The Pectobacterium atrosepticum abortive infection system, named ToxIN, was shown to be bicistronic.2 A single promoter drives transcription of the repetitive toxI DNA sequence, featuring 5.5 tandem repeats of 36 base-pairs. This is followed by a transcriptional terminator, then a relatively short open reading frame, toxN, encoding a protein of 171 amino acids. Strains of Pectobacterium, E. coli and Serratia were transformed with plasmids containing toxIN and in each background we were able to observe potent abortive infection activity.2,3 The effects were variable; in the most impressive cases, the ability of phages to form plaques was lowered a billion-fold. Other species of phage were more moderate in triggering the abortive infection response, and notably, some phages were able to circumvent it completely.

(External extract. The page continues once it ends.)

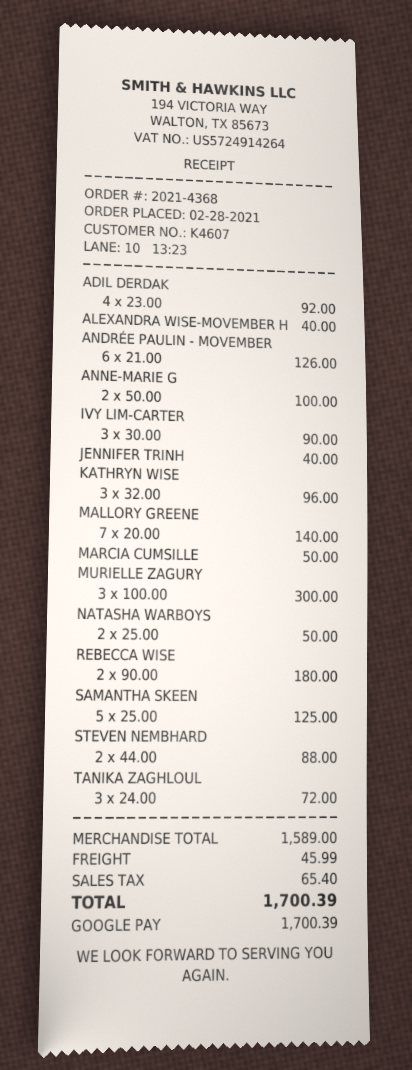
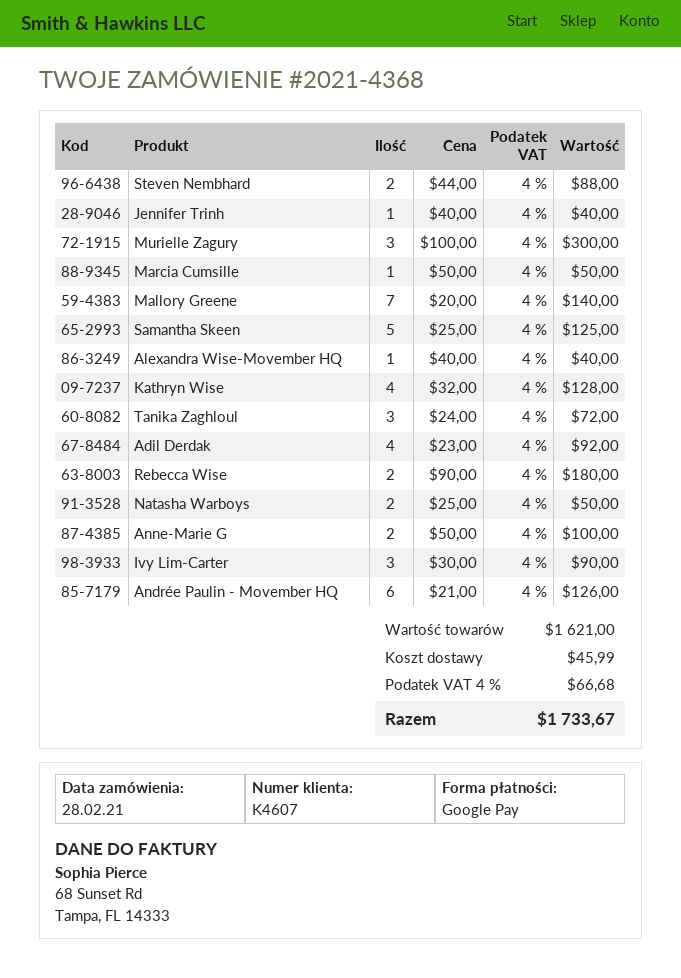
KATHRYN WISE: 3 x 32.00 = 96.00 -> 4 x 32.00 = 128.00
subtotal: 1589.00 -> 1621.00
tax: 65.40 -> 66.68
total: 1700.39 -> 1733.67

Whilst cloning the two elements of the operon, it was observed that the protein was extremely toxic, and accordingly the descriptive name of ToxN (toxin) was coined for the gene product. If the repetitive element was simultaneously over-expressed with ToxN, it was able to reverse the toxic activity, hence ToxI (ToxN inhibitor)2. In the natural context, as an operon, the transcriptional terminator between the two elements appears to maintain the natural balance, allowing only ten percent of transcriptional events to read through into toxN.2,3 As a result, the bacterial host treads a fine line, maintaining a delicately contained toxin in the cytoplasm, awaiting activation. It was unclear how ToxI was containing the dangerous functions of the toxin.
Figure 1: Cartoon of the ToxIN complex structure. ToxN monomers are at each corner of the triangle, linked by three, thirty-six nucleotide, ToxI RNAs.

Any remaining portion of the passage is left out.